Kuroo swung his legs off the table, grabbed his shirt, and went to go clean up and calm down. 

 

* * *

 

“Kenma, I have a crush on Daishou.”

“Is it the crush from grade school, high school, or a new one?”

“Fuck. I think he likes me too.”

“Why?”

“He did a body shot off my stomach and talked about going down on me. Well, he said he wouldn’t, but still.”

“Are you still drunk?”

“Maybe. I think.”

“Go to sleep.”

 

* * *

 

"I am no longer drunk and still think Daishou likes me."

"Congratulations. You realized what everyone else in the prefecture already knew."

Kuroo knew Daishou liked him in high school at least in first year before he got that pretty girlfriend—Daishou had told him as much. But Kuroo didn't want to out Daishou like that, even if it was just to Kenma. 

"And I think I like him. I think I've always liked him."

"I could have told you that when I was nine."

"Kenma, what do I do?"

"What do you want to do?"

 

* * *

 

Kuroo didn’t see Daishou until Monday morning when they jogged around the track and waited for their teammates to arrive for weight training. Daishou was already panting and sweating by the time Kuroo arrived, and Kuroo wondered if Daishou was trying to get in extra training, or trying to run from something.

He wanted to ask. He didn’t.

Kuroo fell into step next to Daishou, who didn’t look over. Kuroo just started talking. 

“I liked you in high school,” Kuroo said.

Daishou brought up his shirt, wiping sweat off his face. Kuroo glanced down at the pale, hairless skin above Daishou’s shorts. Kuroo lifted his eyes to his face and stared at Daishou, even as they rounded the curve of the track. After another ten meters, Daishou looked over at him.
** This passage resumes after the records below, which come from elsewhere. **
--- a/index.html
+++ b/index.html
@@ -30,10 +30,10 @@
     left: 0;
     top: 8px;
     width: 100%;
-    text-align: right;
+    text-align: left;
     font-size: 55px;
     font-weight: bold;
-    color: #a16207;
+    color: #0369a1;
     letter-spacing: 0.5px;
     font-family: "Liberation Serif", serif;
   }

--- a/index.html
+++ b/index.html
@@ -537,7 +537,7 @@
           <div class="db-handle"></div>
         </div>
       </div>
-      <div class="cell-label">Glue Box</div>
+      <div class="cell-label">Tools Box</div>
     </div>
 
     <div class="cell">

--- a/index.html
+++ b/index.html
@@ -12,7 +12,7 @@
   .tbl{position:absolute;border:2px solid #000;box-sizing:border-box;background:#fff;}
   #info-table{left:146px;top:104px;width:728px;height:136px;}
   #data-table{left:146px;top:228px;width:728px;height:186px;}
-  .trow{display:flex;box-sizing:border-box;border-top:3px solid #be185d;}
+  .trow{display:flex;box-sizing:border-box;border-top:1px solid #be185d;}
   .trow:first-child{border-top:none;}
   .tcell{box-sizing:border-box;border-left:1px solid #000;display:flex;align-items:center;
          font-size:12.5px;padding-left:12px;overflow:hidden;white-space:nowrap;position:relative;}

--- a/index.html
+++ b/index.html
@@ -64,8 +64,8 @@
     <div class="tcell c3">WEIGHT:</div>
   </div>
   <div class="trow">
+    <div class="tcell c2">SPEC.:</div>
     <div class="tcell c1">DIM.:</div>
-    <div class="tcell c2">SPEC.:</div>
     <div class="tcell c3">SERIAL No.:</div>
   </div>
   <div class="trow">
Calmly, Daishou said, "You've made a lot of bad jokes over the years, but that's the worst one yet."

"Who said it was a joke?"

Kuroo sped up and set a pace that took Daishou two minutes to catch up with. When he did, he grabbed onto Kuroo’s arm and turned him around. His intent was glaringly obvious, so unlike Daishou, who kept his emotions hidden under thick sarcasm and walls of fake smiles. His eyes dropped down to Kuroo's lips then rose back to his eyes.

"Are you bullshitting me?" Daisho asked. 

Kuroo grabbed Daisho by the front of his shirt, dragging him down, and kissed him so hard it hurt. 

"Do you think I'm bullshitting you?"

Daisho inhaled sharply, searching Kuroo's eyes like they held the answer to the universe, and then kissed him again. 

It didn't make up the many years Kuroo spent agonizing over this boy, but it was a very good start. 

**Notes for the Chapter:**

> This is my first time writing this ship so any constructive feedback (or any feedback at all) would be very much appreciated! I hope you liked it :)
> 
> These two chapters were actually meant to be two separate fics—hence the large time skip—but I decided they worked well together so I re-wrote them a bit and combined them like this.